[WORK ORDER] Please restate every record below word for word and skip the pictures.

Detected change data
+-------+

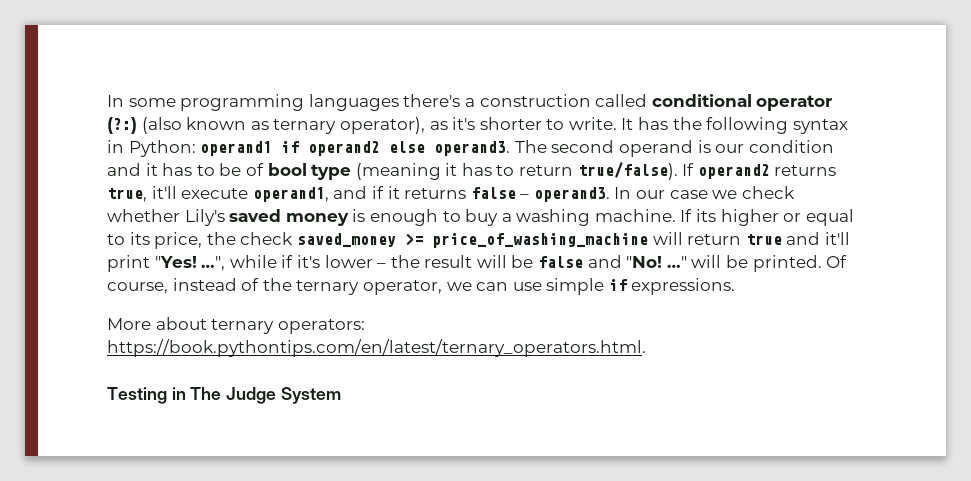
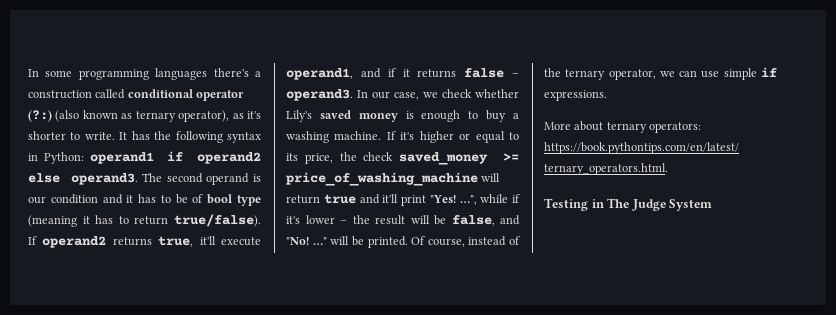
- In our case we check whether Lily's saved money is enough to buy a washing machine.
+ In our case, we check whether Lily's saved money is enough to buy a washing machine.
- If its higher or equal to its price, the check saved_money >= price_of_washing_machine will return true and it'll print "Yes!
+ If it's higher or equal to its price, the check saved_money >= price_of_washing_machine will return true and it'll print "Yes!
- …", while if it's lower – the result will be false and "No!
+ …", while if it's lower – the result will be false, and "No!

+-------+

[EXERCISE ANSWER]
- In our case we check whether Lily's saved money is enough to buy a washing machine.
+ In our case, we check whether Lily's saved money is enough to buy a washing machine.
- If its higher or equal to its price, the check saved_money >= price_of_washing_machine will return true and it'll print "Yes!
+ If it's higher or equal to its price, the check saved_money >= price_of_washing_machine will return true and it'll print "Yes!
- …", while if it's lower – the result will be false and "No!
+ …", while if it's lower – the result will be false, and "No!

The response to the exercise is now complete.